### What to do
Among the entries that follow, count the lines with the word "Totals" and report the number by itself.

Data records
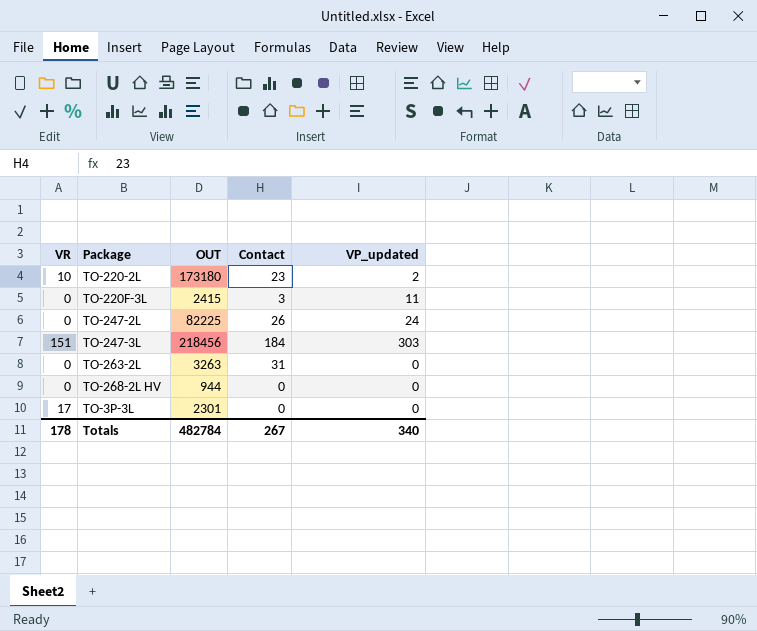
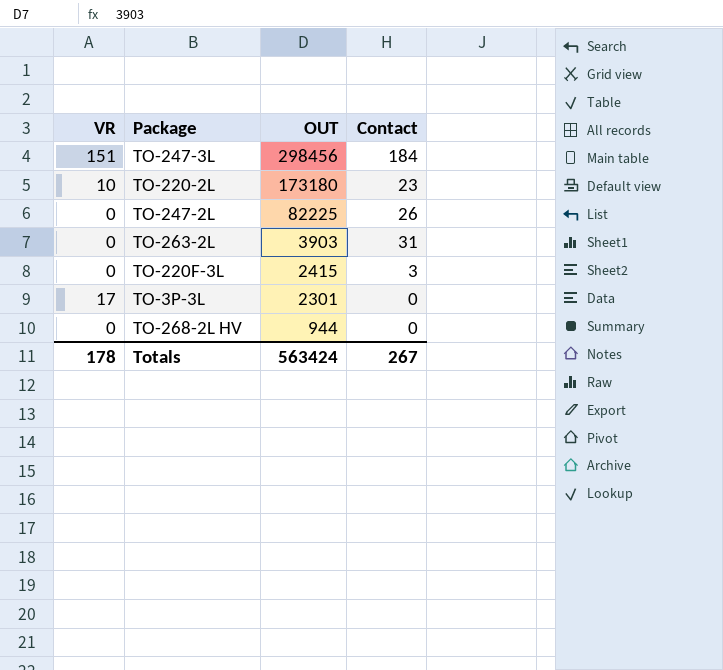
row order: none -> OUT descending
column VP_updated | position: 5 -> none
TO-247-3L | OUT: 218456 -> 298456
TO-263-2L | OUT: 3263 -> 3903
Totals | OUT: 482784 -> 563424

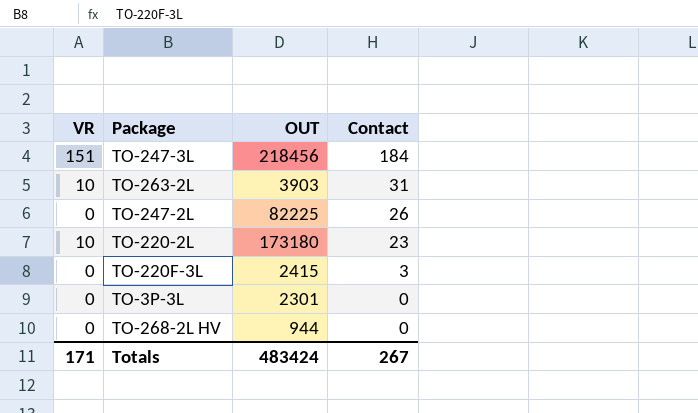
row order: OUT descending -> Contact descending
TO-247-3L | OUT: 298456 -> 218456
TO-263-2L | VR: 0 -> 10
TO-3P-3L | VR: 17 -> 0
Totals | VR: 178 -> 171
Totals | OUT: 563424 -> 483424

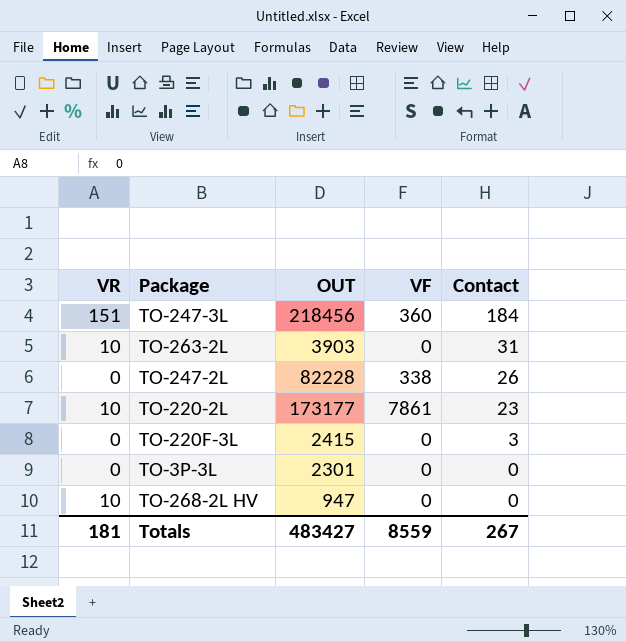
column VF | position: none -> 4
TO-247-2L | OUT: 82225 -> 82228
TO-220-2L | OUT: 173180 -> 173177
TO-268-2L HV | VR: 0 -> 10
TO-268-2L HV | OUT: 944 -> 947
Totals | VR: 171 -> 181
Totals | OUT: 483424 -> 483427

### Solution to this task
5